Юбилейный 80-й сезон Саратовский театр кукол «Теремок» открыл спектаклем для взрослых «Два путешествия Лемюэля Гулливера» по пьесе Ежи Брошкевича в постановке заслуженного деятеля искусств России Геннадия Шугурова.
Сатирические произведения Джонатана Свифта, вдоль и поперек изученные учеными-филологами, давно обосновались в нише детской литературы, адаптированные и пересказанные. Самый детский саратовский театр напомнил нам о «взрослой» стороне этой сказочной истории.
Пьеса Ежи Брошкевича создавалась как монолог Гулливера. Первый акт – это попытка оправдаться перед лилипутом, которого посадил в клетку, второй – попытка договориться с великаном. Стоит ли говорить, что сюжетная канва приключений Гулливера здесь совершенно отсутствует. Режиссер Геннадий Шугуров пошел еще дальше, представив на суд зрителя несколько ипостасей Гулливера: очень нервного, очень прагматичного, активиста и робкого. Гулливер – человек вне времени и пола, он может быть и экстравагантной актрисой в кричащем боа, и набриолиненным типом в зауженных клетчатых брючках, и брутальным оратором в майке-алкоголичке и шарфе а-ля Шерлок… Образы множатся, слова убеждения торопятся, перебивают друг друга, а лилипут Гульго в своей клетке продолжает жить, не особо вслушиваясь в горячечные сентенции своего хозяина.
Гулливер разговаривает лилипутом, а тот купается, подметает, обедает, играет на пианино, сидит на унитазе, – в общем, живет, не обращая внимания на словесный поток, обволакивающий его клетку. Причем Гулливер, казалось бы, не замечает, чем занят его визави, и разговаривает даже с закрытой клеткой – то есть, этот оправдательный монолог обращен в первую очередь к самому себе. И слова Гулливера: «Мы с тобой одной крови, лилипут, ты и я», – прямой отсыл к Маугли, еще больше вскрывают это противоречие. Гулливер пытается найти себе оправдание: Гульго спас его, предав свой народ, сам же Гулливер предал Гульго, заключив его в клетку, а потому предложение стать братьями закономерно останется без ответа.

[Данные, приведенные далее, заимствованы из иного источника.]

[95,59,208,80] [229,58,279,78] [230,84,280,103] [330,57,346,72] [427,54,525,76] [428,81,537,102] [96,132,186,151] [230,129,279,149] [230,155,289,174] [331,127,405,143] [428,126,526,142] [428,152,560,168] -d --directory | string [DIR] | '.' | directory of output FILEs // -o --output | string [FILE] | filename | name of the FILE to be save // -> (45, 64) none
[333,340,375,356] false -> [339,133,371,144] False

Ну а совет Гулливера извлечь пользу и даже радость из своей неволи станет своеобразным мостиком во второй акт, где сам Гулливер окажется пленником великана-птицелова и, таким образом, опровергнет все, во что пытался поверить до этого. И вот тот самый Гулливер, рассуждавший об относительности свободы и пользе клетки, посылает проклятия своему хозяину, превратившись во множество говорящих голов. Здесь мы увидим все стадии, через которые проходит пленник – гнев, лесть, сотрудничество, смирение и унижение – «цирк, так цирк, господин директор»! Но никакие ухищрения не помогут хитроумному путешественнику – его ждет одинокая могила на берегу моря, а его хозяин вдруг станет бунтарем, приговоренным к пыткам. Великан-поработитель присутствует лишь условно: из-за сюртуков и платьев вдруг появится огромный нос, ухо, глаз, но пылкие речи пленника исподволь воздействуют на птицелова, что еще раз подчеркнет искренность героя, сидящего в клетке и ставшего антитезой самому себе.

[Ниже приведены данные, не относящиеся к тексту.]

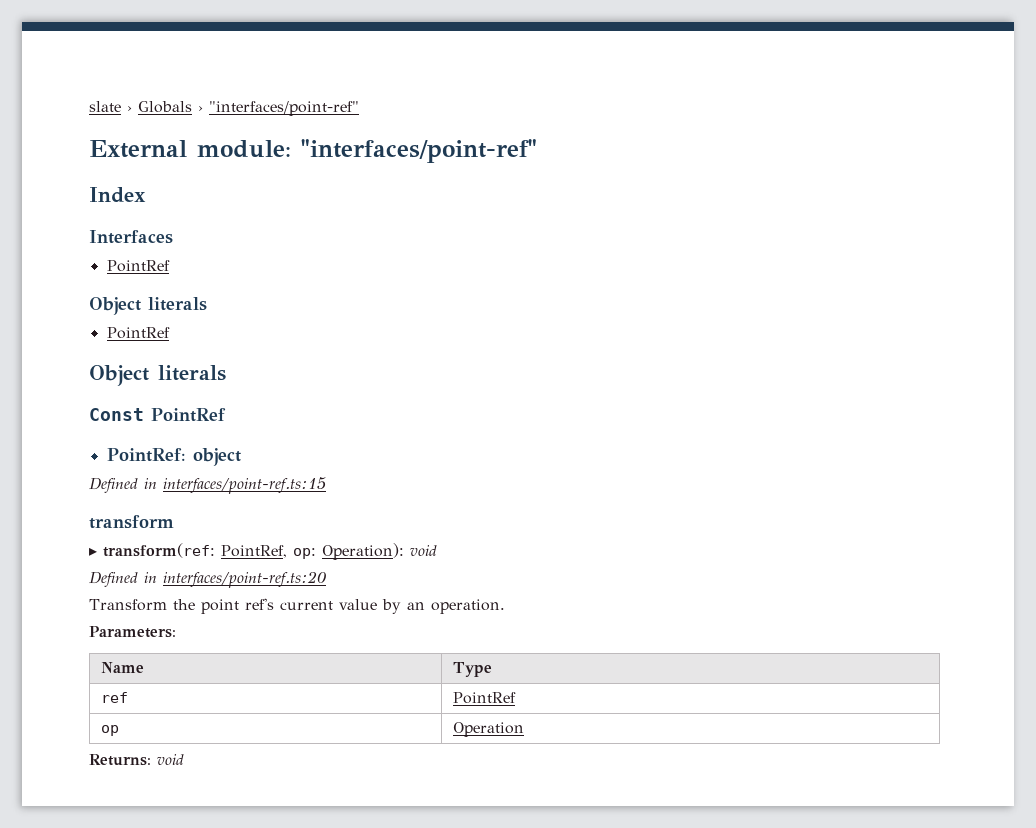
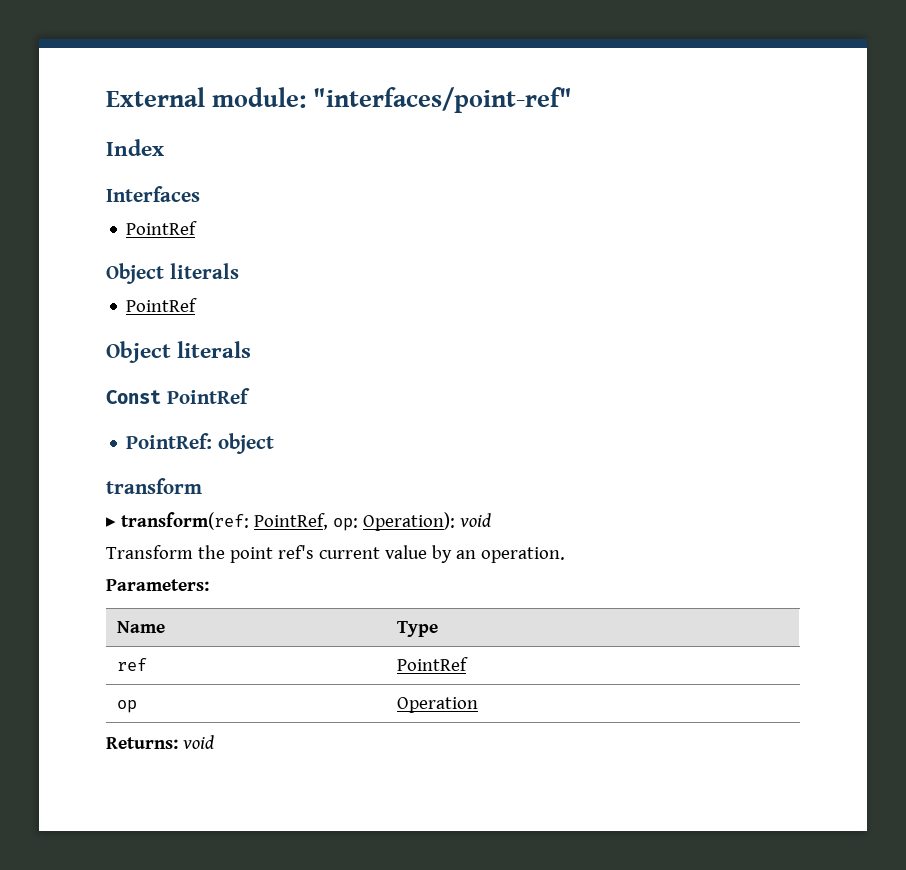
[89,101,359,116] slate › Globals › "interfaces/point-ref" // -> (106, 97) none
[89,477,326,494] // Defined in interfaces/point-ref.ts:15 -> (274, 443) none
[89,571,326,588] // Defined in interfaces/point-ref.ts:20 -> (491, 520) none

Метафоричность путешествия Гулливера по временам и тайникам человеческой души передана всеми возможными средствами. Вот зажигаются свечи на изящном канделябре, мы как будто перемещаемся во времена Джонатана Свифта. Но нет, тут же горе-психологи нынешнего времени пытаются с помощью психоанализа реконструировать цепь событий, происходивших с Лемюэлем Гулливером только лишь на основании рисунков его младшего сына – и электрической лампой светят в клетку несчастного лилипута.
Сценография спектакля раскрывает режиссерский замысел – путешествие по закоулкам человеческого сознания происходит в корабельной каюте, а, может быть, это просто шкаф того великана, в котором развешаны платья, или это та самая тюрьма-клетка, в которой томится лилипут Гульго? Мрачно-депрессивный темной-синий цвет доминирует на сцене. Художник-постановщик Александр Ечеин расставляет лишь пятна-акценты, режиссер лишь обозначает болевые точки и задает вопросы. Мы не рабы, рабы не мы?